§ What is expected
If a line below holds the word "Beurer", count it; then say how many such lines there are and nothing else.

§ Data provided
************

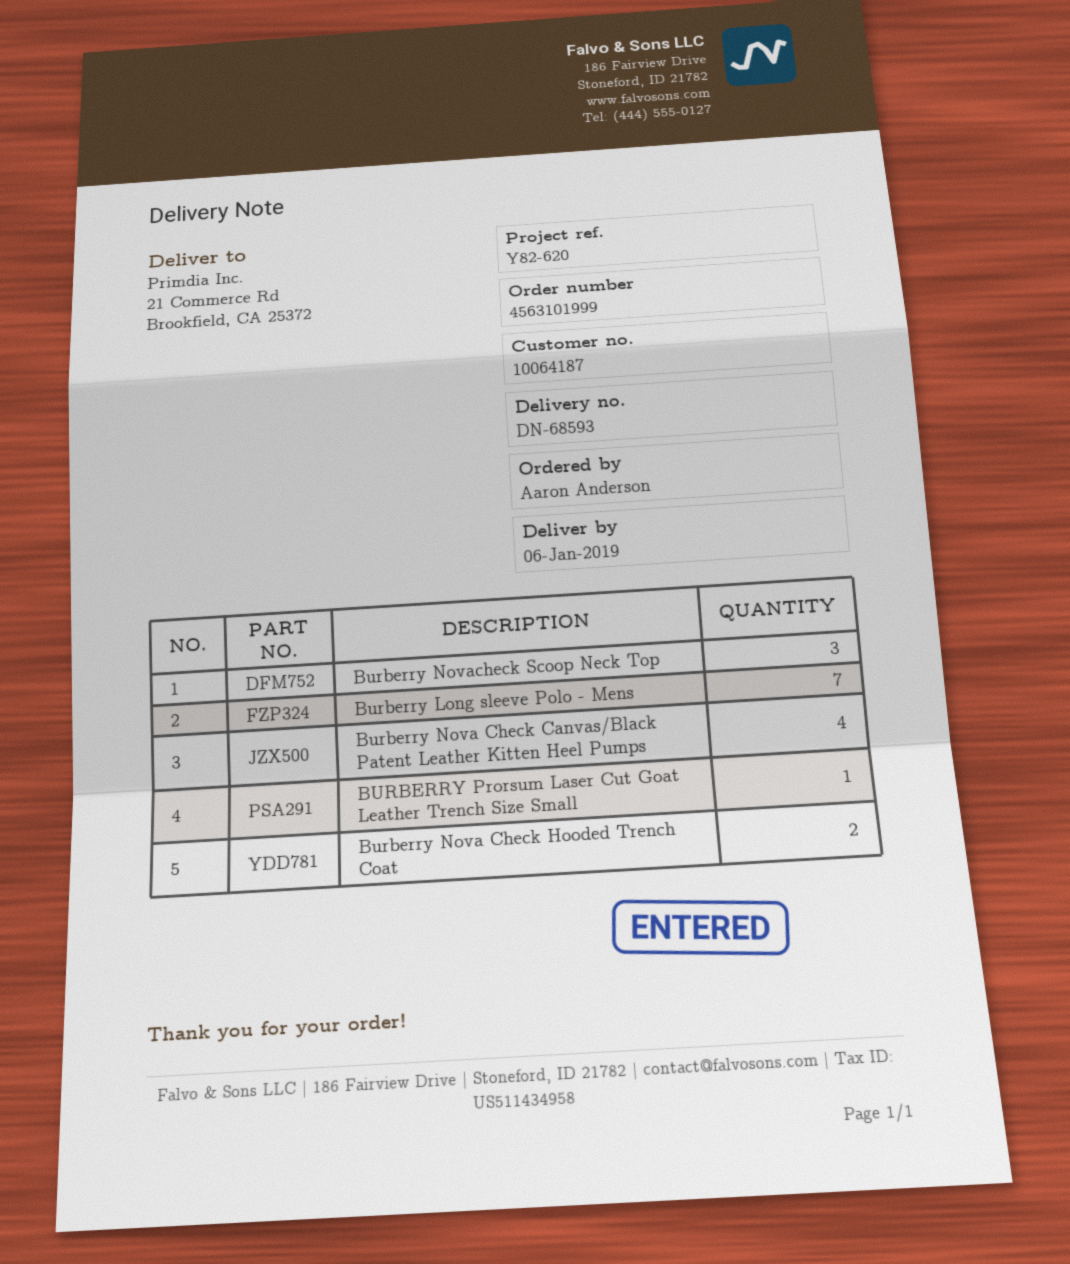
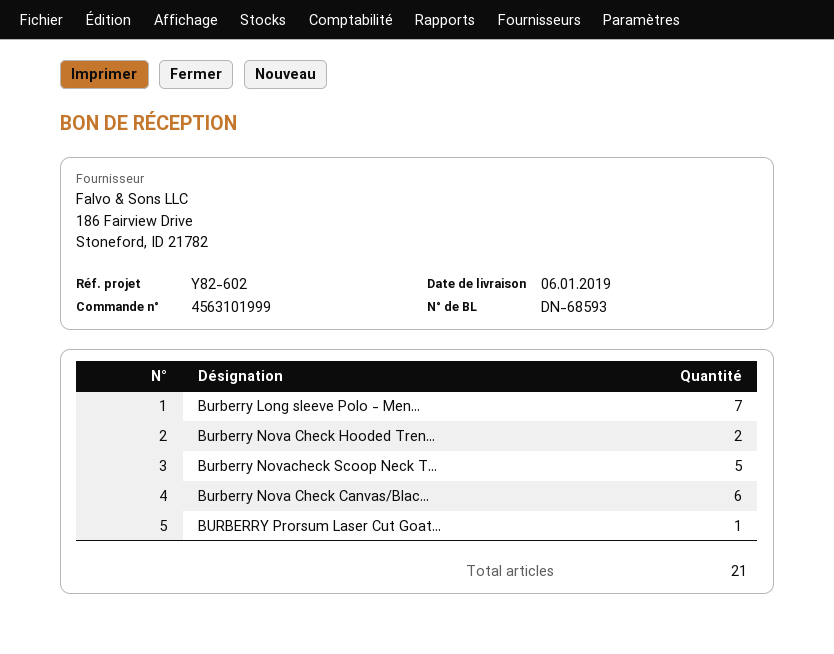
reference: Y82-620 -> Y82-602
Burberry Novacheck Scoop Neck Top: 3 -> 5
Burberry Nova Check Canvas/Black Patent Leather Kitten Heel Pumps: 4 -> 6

************

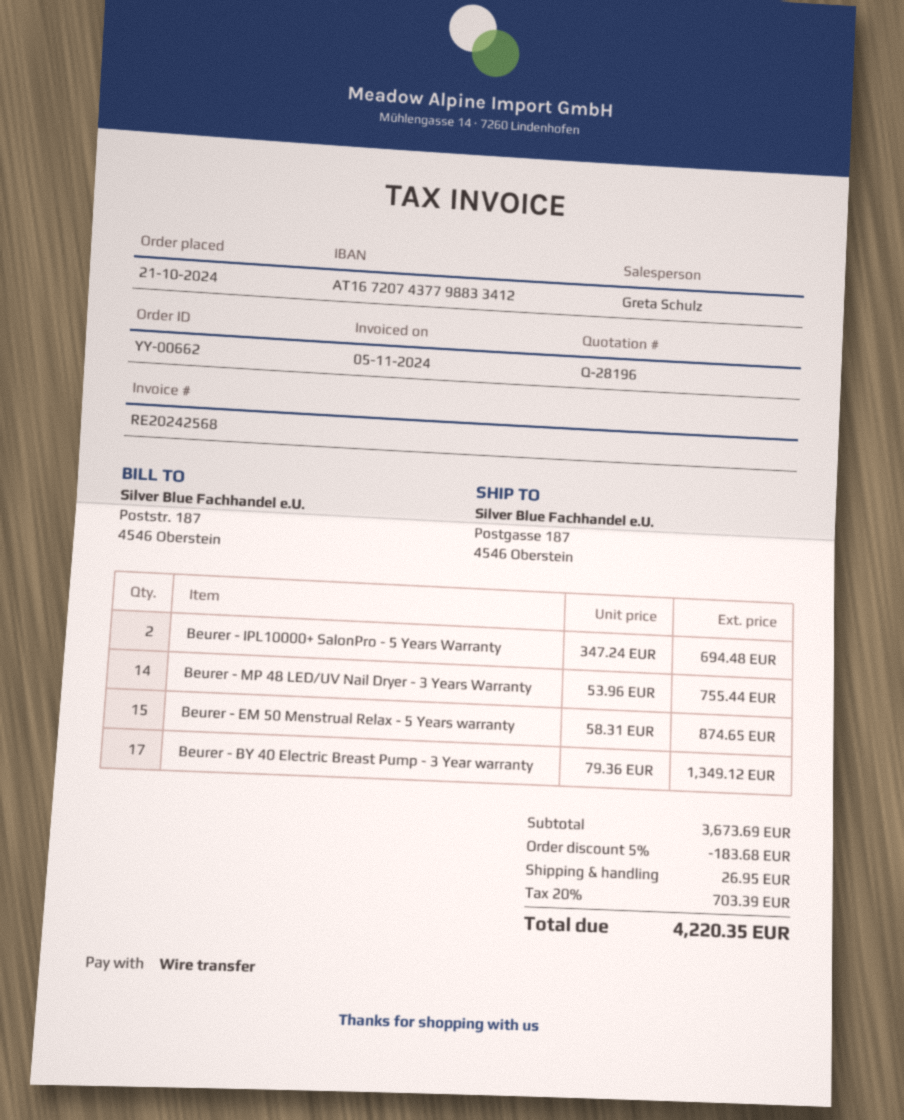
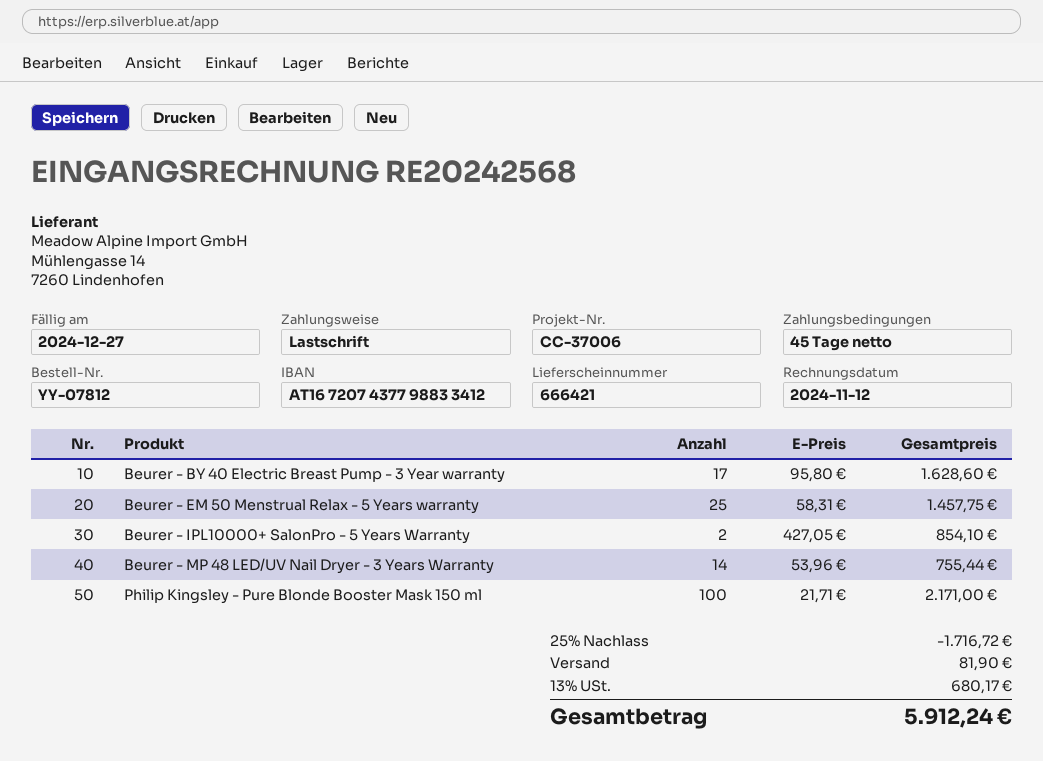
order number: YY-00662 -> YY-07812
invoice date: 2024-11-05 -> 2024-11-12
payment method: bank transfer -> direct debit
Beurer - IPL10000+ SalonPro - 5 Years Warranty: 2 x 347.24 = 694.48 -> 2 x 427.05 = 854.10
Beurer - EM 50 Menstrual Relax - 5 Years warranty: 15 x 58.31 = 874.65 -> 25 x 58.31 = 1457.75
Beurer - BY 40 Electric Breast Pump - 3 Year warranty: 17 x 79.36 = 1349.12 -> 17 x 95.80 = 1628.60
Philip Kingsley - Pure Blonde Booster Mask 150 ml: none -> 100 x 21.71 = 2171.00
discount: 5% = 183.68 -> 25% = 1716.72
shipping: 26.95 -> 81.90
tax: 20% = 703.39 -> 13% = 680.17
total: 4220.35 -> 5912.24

************

§ Finished task
3